Celebrity Profiling using TF-IDF, Logistic
                  Regression, and SVM
                      Notebook for PAN at CLEF 2019


                 Victor Radivchev, Alex Nikolov, Alexandrina Lambova
                                   FM I at University of Sofia
         victor.radivcev@gmail.com, alexnickolow@gmail.com, sanilambova@gmail.com


        Abstract. This paper aims to describe a TF-IDF approach based on word
        bigrams and n-grams at a character level used in the Celebrity Profiling
        competition at PAN CLEF 2019.


1 Introduction

   This paper will take a look at different approaches towards the 2019 Celebrity
Profiling competition at PAN CLEF1 . The task is defined in the following way: Given
a set of tweets for a user, one has to classify the user in four categories: gender, fame,
occupation and age.
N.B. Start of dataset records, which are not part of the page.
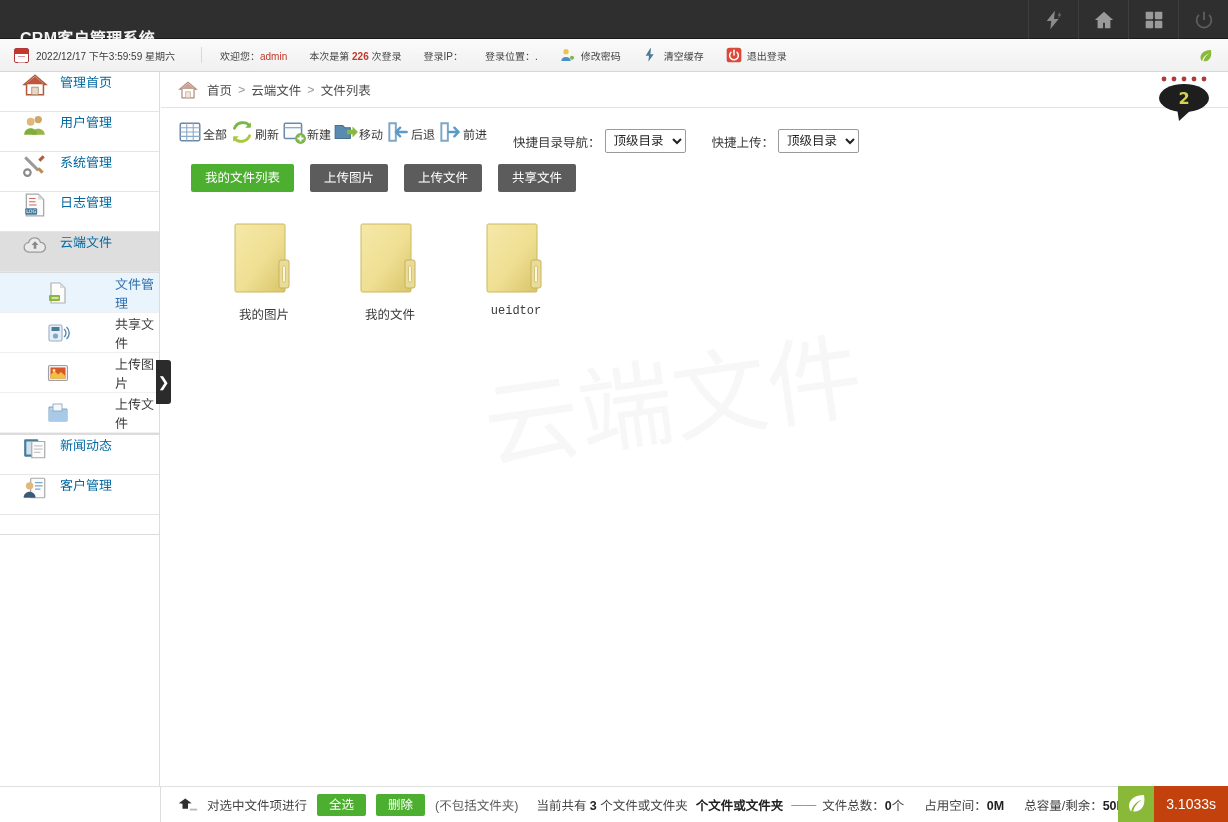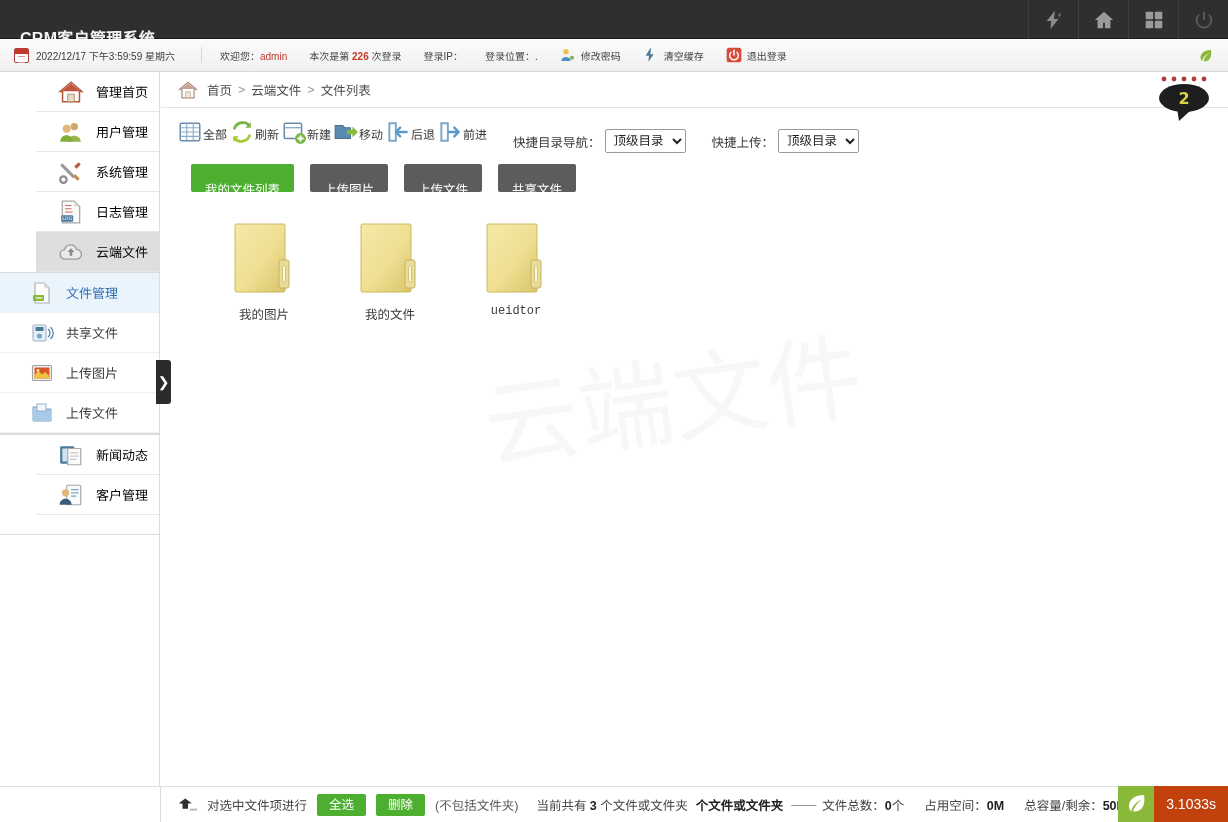"管理首页" .side-item { align-items: center -> none; color: #000000 -> #0369a1; margin-left: 36px -> none }
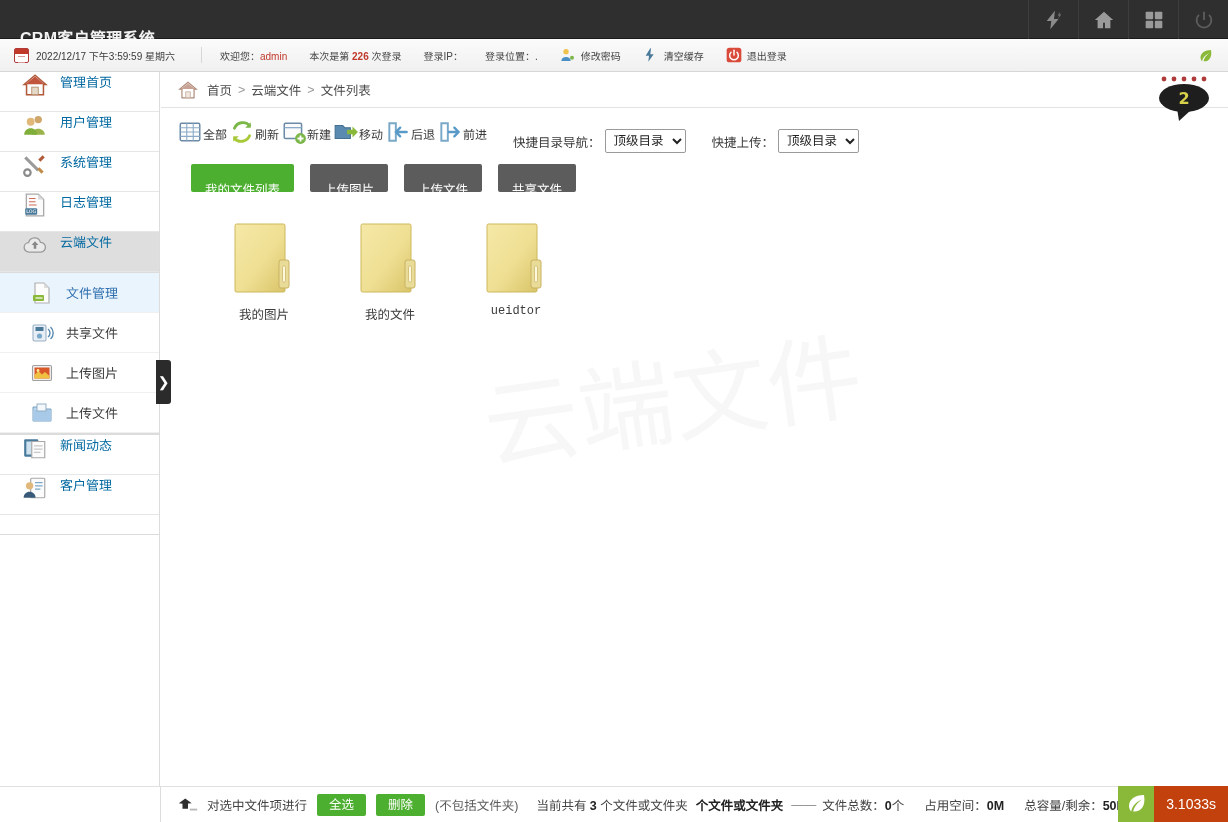"我的文件列表" .tab-btn { padding: 12px 14px -> 0 14px }
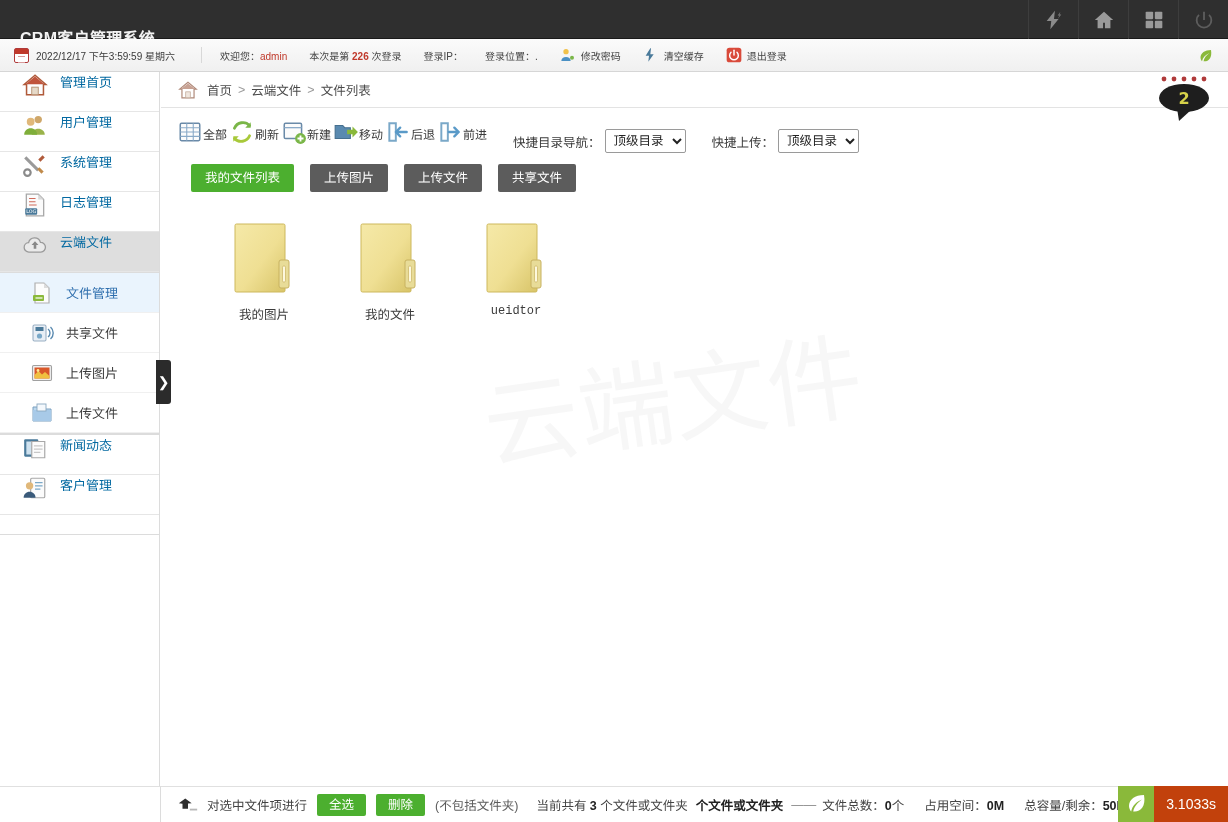"文件管理" .side-sub { gap: none -> 33px; padding-left: 30px -> 46px }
There are three classes for gender and fame, eight for occupation
and the age range is from 1940 to 2012.


2 Related Work

   Previous related work on the subject of gender classification includes an SVM
classifier with different types of word and character n-grams as features, along with
dimensionality reduction using Latent Semantic Analysis (LSA) [4]. On the subject of
age classification, numerous techniques have been attempted such as concatenating
text mining features, sociolinguistic and content-based features and classifying them
using the Random Forest algorithm [5].


3 Preprocessing

    The applied preprocessing involved the following techniques:


1
    Copyright (c) 2019 for this paper by its authors. Use permitted under Creative
    Commons License Attribution 4.0 International (CC BY 4.0). CLEF 2019, 9-12
    September 2019, Lugano, Switzerland.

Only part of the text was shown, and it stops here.